Meeting Friday morning just outside of Washington, D.C., Catholic Organizations for Renewal hosted a press conference in which the Roman Catholic hierarchy was described as “punitive,” “over-centralized,” and “out of step with the people of God.” Attendees also decried a now-retired pope who made overtures to conservative Anglicans and “wants to get back schismatics who reject Vatican II,” while excommunicating women who believe they are called to the priesthood.

“We appreciate this opportunity for the majority of U.S. Catholics to be heard,” asserted Marianne Duddy-Burke, Executive Director of the homosexual advocacy group DignityUSA. “If the Catholic Church is to carry the Gospel into the future, much needs to change.”

While Duddy-Burke did not claim that the assembled groups’ membership included most Catholics, she and others expressed confidence that their views were more in line with U.S. Catholic churchgoers than many teachings of the church were. Others asserted that they were restoring the church to a more egalitarian era, citing “substantial evidence in archaeology” of women holding co-equal roles in the church during its first centuries. Uniformly, the groups’ calls were made in the name of social progress rather than faithfulness to scripture or the traditions of the church.

Among the groups represented at the gathering were abortion rights organization Catholics for Choice, social justice lobby Call to Action, organizations advocating the overturning of clerical celibacy requirements and egalitarian groups such as Roman Catholic Womenpriests, the Women’s Ordination Conference and the feminist coalition Women-Church Convergence.

“We’ve had a church of fear and control,” charged Bill Slavik of Pax Christi Maine.

Asked why they stayed within an institution whose leaders they were so at odds with, the group, which was predominantly white women of retirement age, said most were reluctant to give up on a church that they love.

“Many of us are cradle Catholics,” explained Gloria Ulterino of the women’s ordination group RAPPORT, who praised the richness of Catholic tradition. “The secret we are trying to uncover here is that Catholics are not out of step [with American society].”

Others described an institution that was “dysfunctional” in their view, but a faith that was not, bemoaning U.S. bishops “in the thrall of the Vatican,” since Pope John Paul II.

“If we cannot have a public dialogue, our efforts are futile,” surmised Joe Boyle of the Association for the Rights of Catholics in the Church (ARCC). “Right now we don’t have that.”

While representatives of the organizations also decried sex abuse scandals in the Catholic Church and the troubled Vatican Bank, sweeping social changes formed much of their agenda.
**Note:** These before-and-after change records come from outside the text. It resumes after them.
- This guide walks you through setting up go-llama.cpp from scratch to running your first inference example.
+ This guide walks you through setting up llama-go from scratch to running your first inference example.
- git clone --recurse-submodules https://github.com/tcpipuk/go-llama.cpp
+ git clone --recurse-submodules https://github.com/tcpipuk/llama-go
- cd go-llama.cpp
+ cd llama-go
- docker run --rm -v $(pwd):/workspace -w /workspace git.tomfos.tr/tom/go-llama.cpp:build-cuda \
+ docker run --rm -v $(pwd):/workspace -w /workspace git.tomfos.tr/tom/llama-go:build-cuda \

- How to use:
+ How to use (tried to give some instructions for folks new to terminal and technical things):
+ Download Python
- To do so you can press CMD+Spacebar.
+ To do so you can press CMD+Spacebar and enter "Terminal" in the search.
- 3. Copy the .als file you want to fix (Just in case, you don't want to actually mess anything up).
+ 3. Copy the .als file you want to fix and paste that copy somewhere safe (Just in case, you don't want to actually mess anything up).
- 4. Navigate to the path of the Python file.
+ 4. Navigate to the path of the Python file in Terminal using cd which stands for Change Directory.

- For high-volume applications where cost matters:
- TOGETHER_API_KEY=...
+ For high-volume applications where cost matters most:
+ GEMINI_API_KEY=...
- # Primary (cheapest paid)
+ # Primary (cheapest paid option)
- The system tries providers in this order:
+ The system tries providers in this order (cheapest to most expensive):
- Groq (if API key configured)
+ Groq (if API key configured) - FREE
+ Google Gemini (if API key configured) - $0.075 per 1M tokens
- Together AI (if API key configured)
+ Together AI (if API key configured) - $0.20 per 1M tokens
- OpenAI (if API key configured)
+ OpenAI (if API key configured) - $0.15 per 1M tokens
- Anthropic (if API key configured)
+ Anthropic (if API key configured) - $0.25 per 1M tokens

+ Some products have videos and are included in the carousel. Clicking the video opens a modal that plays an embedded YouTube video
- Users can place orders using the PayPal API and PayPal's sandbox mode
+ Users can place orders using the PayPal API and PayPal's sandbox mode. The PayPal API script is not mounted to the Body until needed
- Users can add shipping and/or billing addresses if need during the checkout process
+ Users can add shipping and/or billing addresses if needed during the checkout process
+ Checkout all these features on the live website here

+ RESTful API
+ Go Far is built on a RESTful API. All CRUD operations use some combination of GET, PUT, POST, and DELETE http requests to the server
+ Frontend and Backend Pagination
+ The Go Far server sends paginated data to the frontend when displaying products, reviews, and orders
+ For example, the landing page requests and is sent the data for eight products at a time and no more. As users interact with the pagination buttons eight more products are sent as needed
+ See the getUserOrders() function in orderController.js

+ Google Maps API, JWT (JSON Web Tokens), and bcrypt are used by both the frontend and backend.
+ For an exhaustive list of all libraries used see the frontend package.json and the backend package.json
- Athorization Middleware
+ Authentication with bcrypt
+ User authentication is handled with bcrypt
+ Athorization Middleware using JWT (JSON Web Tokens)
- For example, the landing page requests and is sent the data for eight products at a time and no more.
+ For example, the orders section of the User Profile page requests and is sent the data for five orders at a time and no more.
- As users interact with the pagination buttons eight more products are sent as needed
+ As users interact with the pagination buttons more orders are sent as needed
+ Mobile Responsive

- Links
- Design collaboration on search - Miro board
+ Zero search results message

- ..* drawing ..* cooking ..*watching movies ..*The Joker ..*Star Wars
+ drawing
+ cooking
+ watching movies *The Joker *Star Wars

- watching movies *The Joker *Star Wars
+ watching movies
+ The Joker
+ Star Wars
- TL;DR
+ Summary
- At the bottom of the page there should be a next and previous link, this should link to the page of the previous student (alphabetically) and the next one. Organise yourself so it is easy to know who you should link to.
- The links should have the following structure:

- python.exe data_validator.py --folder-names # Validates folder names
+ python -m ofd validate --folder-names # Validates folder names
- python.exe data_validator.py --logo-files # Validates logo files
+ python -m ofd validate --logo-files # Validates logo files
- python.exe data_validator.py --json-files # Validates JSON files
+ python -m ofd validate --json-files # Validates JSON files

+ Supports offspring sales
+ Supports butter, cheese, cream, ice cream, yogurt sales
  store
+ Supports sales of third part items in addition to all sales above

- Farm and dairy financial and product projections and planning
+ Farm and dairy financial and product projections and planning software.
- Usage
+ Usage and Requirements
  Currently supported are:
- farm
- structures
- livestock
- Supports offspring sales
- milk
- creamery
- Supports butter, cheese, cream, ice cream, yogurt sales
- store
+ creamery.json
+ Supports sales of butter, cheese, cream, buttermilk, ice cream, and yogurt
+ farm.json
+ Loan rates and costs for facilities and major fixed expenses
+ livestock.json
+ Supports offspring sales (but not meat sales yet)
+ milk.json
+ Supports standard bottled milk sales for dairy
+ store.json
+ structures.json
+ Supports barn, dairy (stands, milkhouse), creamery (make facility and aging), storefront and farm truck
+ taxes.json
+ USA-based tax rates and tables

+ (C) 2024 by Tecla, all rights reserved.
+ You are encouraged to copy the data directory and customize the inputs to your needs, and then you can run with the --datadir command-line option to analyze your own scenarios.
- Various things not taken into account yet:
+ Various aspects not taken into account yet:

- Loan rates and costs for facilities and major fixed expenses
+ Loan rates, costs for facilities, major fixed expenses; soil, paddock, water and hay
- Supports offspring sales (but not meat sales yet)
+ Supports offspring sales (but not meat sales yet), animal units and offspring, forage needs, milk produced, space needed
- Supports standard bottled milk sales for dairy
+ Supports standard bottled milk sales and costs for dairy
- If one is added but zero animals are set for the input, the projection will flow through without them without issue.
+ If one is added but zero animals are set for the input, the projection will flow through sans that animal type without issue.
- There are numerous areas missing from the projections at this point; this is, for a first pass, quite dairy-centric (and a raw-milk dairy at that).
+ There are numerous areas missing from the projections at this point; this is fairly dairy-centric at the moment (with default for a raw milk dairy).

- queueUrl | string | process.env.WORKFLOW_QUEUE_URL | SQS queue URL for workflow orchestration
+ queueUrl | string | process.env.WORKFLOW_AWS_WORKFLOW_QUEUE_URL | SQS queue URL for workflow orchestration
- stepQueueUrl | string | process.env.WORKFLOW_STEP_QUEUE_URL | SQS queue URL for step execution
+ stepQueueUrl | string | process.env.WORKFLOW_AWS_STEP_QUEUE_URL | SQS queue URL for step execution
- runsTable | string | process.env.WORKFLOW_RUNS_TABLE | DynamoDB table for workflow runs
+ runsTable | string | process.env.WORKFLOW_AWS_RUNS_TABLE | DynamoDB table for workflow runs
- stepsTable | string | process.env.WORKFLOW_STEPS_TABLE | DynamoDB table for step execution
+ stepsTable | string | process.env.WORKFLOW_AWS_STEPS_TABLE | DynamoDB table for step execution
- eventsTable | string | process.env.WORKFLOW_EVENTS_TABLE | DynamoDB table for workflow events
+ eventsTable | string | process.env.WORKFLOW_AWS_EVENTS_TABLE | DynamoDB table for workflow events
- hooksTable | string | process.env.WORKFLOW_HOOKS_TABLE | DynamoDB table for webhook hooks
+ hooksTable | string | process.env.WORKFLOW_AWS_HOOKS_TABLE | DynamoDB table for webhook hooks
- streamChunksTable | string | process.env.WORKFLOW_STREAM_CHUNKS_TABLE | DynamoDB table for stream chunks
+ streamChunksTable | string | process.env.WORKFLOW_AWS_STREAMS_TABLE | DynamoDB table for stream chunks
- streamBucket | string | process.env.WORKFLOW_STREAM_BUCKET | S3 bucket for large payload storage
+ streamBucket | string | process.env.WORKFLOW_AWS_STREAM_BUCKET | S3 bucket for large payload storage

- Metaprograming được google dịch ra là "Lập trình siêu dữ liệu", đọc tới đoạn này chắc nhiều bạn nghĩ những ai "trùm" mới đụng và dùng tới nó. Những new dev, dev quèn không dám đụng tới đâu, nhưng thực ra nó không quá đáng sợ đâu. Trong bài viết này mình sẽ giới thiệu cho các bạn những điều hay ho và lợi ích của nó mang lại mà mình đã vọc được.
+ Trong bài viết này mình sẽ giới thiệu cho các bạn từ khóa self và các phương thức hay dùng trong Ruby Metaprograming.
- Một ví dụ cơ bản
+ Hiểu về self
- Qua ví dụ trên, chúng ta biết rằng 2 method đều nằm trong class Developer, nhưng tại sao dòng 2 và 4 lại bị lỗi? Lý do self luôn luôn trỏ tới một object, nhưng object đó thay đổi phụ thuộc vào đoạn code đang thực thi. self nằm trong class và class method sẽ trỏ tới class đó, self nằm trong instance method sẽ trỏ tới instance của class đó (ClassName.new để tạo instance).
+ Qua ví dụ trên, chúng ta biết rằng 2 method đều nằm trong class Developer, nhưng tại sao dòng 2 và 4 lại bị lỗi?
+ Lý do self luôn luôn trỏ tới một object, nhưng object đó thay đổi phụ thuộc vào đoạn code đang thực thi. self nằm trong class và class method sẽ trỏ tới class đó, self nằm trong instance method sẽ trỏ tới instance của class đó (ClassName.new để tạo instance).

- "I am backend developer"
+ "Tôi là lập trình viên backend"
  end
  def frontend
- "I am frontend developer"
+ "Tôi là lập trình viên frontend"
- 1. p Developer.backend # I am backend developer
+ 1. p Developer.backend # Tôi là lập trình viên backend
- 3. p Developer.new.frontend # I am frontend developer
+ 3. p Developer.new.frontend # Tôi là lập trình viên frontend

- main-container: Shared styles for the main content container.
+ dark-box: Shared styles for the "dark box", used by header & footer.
A woman already ordained in a parallel organization and a handful of aspiring younger female clergy asserted that U.S. Catholics “have been ready for women priests for some time.” Previewing her pilgrimage to Rome next week, one aspiring clergywoman announced that her group would lift pink smoke into the air during a Tuesday vigil at the Vatican in order to bring awareness that no women are involved in the conclave.

Update: Catholic blogger Deanna Olsen was also present for the press conference and has made it available on YouTube. Unexpectedly, Olsen was requested to stop taping the press conference at one point (despite the presence of a camera crew from the local CBS affiliate). This is the first occasion that I have seen someone being asked not to tape a public press conference.